%%

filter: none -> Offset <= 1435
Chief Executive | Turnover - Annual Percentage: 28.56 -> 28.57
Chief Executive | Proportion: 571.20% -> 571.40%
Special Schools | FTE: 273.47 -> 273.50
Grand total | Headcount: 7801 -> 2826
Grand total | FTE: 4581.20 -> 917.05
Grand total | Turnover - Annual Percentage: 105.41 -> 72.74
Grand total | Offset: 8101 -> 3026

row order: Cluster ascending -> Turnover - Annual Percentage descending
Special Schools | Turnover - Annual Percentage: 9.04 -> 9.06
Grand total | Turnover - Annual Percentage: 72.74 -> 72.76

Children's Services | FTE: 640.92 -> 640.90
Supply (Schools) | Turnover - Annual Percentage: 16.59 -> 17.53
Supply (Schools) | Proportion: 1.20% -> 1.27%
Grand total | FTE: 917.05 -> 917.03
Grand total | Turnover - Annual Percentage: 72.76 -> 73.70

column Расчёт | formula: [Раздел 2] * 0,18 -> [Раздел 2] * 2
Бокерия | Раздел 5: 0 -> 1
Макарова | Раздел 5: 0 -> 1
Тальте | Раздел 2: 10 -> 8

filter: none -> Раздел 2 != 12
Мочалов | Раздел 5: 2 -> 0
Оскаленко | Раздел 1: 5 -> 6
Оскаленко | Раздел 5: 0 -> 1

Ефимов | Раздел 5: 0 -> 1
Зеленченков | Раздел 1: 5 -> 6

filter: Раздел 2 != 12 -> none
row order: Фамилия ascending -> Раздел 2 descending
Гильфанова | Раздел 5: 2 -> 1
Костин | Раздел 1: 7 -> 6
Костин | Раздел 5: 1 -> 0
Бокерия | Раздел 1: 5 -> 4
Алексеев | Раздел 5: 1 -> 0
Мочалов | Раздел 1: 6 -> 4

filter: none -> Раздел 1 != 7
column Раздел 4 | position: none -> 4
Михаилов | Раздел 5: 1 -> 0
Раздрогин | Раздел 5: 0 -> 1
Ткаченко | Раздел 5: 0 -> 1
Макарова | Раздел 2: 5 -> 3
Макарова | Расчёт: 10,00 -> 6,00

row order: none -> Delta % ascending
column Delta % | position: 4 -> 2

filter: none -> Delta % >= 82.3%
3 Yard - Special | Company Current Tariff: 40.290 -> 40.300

%%

• REQUIRED WORK: Repeat the entries above verbatim, but only from the line that has "column Расчёт |" down to the line that has "Зеленченков | Раздел 1: 5 -> 6", inclusive.

• SOLUTION FOR THIS TASK:
column Расчёт | formula: [Раздел 2] * 0,18 -> [Раздел 2] * 2
Бокерия | Раздел 5: 0 -> 1
Макарова | Раздел 5: 0 -> 1
Тальте | Раздел 2: 10 -> 8

filter: none -> Раздел 2 != 12
Мочалов | Раздел 5: 2 -> 0
Оскаленко | Раздел 1: 5 -> 6
Оскаленко | Раздел 5: 0 -> 1

Ефимов | Раздел 5: 0 -> 1
Зеленченков | Раздел 1: 5 -> 6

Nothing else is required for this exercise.